Taylor began his employment with Cordis on February 13, 1981. The Cordis products line which Taylor was authorized to sell included heart pacemakers, pacemaker lead introducers and vascular catheters. Shortly after he started with Cordis, Taylor was sent to Memphis, Tennessee for a technical training course in anatomy, physiology and electrophysiology. He subsequently attended a training course in Cordis products in Miami, Florida. Additionally, he received miscellaneous periodicals and other documents relating to pacemaker technology, which information was regularly updated through company newsletters and information sheets distributed over the course of his employment. Thomas V. Brown, Cordis' vice president of sales and marketing for all of North America, testified at trial that the extent of the training that a new salesman must receive depends upon his prior sales experience and his knowledge of pacemaker technology. Brown stated that the pacemaker sales industry is a highly technical, dynamic and competitive one and that it requires even a superlative salesman some time to "work up to speed" in the field of pacemaker sales. Although Taylor had extensive experience in sales of medical supplies in the Mississippi area and was familiar with the local physicians who regularly implanted pacemakers, he received technical training on pacemakers during his employment with and at the expense of Cordis. It appears that it took him over a year to develop sufficient technical expertise, combined with cultivating the trust and confidence of the implanting physicians, to attract any significant portion of the market. This is evidenced by the fact that in fiscal year 1981-82, Taylor's first full year with the company, he sold 13 pacer units; in fiscal year 1982-83 he sold 84 pacer units; in fiscal year 1983-84 he sold 98 pacer units; and in fiscal year 1984-85 he sold 119 pacer units.

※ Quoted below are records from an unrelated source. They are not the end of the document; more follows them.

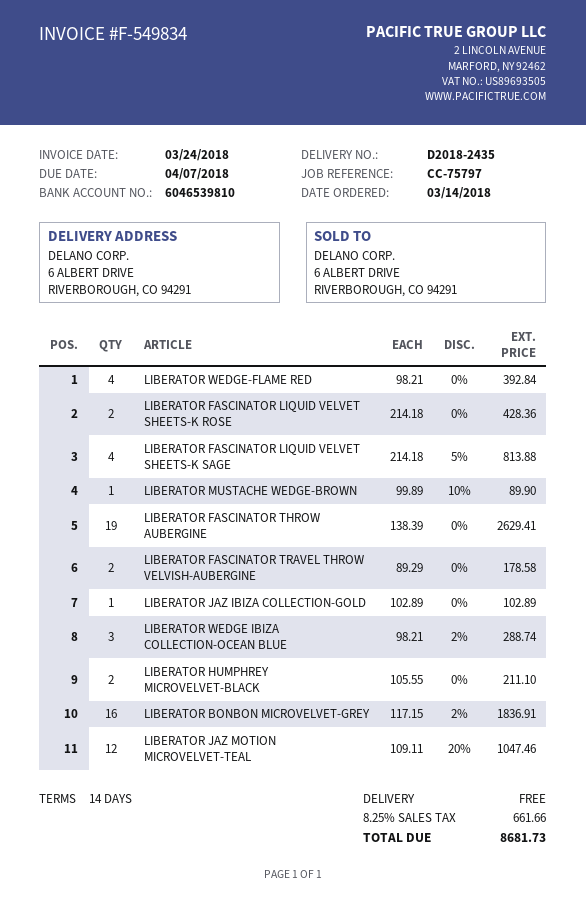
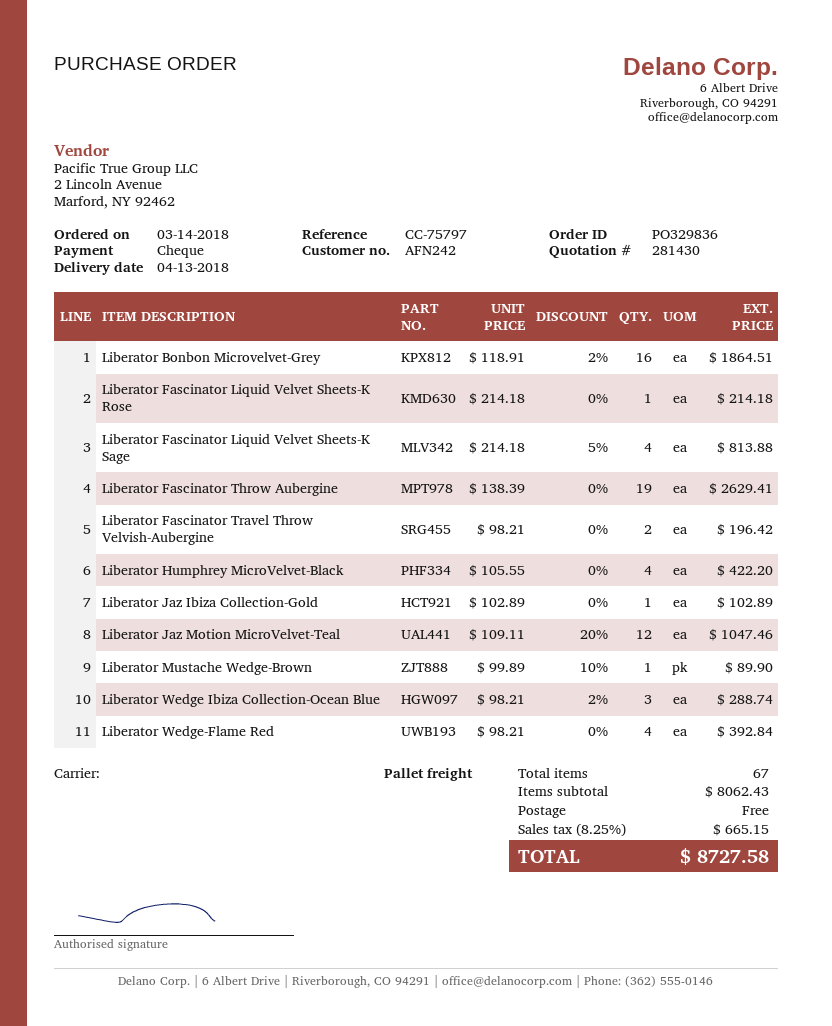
LIBERATOR FASCINATOR LIQUID VELVET SHEETS-K ROSE: 2 x 214.18 = 428.36 -> 1 x 214.18 = 214.18
LIBERATOR FASCINATOR TRAVEL THROW VELVISH-AUBERGINE: 2 x 89.29 = 178.58 -> 2 x 98.21 = 196.42
LIBERATOR HUMPHREY MICROVELVET-BLACK: 2 x 105.55 = 211.10 -> 4 x 105.55 = 422.20
LIBERATOR BONBON MICROVELVET-GREY: 16 x 117.15 - 2% = 1836.91 -> 16 x 118.91 - 2% = 1864.51
tax: 8.25% = 661.66 -> 8.25% = 665.15
total: 8681.73 -> 8727.58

On February 13, 1981, the first day of Taylor's employment with Cordis, he signed as part of his employment contract a document entitled "Employment Agreement with Respect to Proprietory Information and Unfair Competition" (agreement). It was undisputed at trial that signing such agreement was a condition precedent to Taylor's employment with Cordis. Brown testified that such agreements are utilized by all the major competitors in the pacemaker business. Paragraphs 1 and 4 of the agreement read as follows:
1. That during your employment with Cordis and for six months after employment, you will not directly or indirectly own, operate, manage, consult with, control, participate in the management or control of, be employed by, maintain or continue any interests whatsoever in any enterprise that designs, manufactures, distributes, markets or promotes medical devices or their components in competition with Cordis (a "conflicting organization"), in the same geographical area for which you were primarily responsible at the time of termination of your employment, without the written consent of an officer of Cordis.
* * * * * *
4. You agree that during your employment with Cordis and for one year after termination of such employment, you will not solicit or contact any of the customers, clients, or leads with whom you have had contact during your employment by Cordis for the purpose of sales of products or services in competition with Cordis and will not disclose the names of Cordis' customers, clients, and leads or any part thereof, to any person or entity for any reason or purpose whatsoever.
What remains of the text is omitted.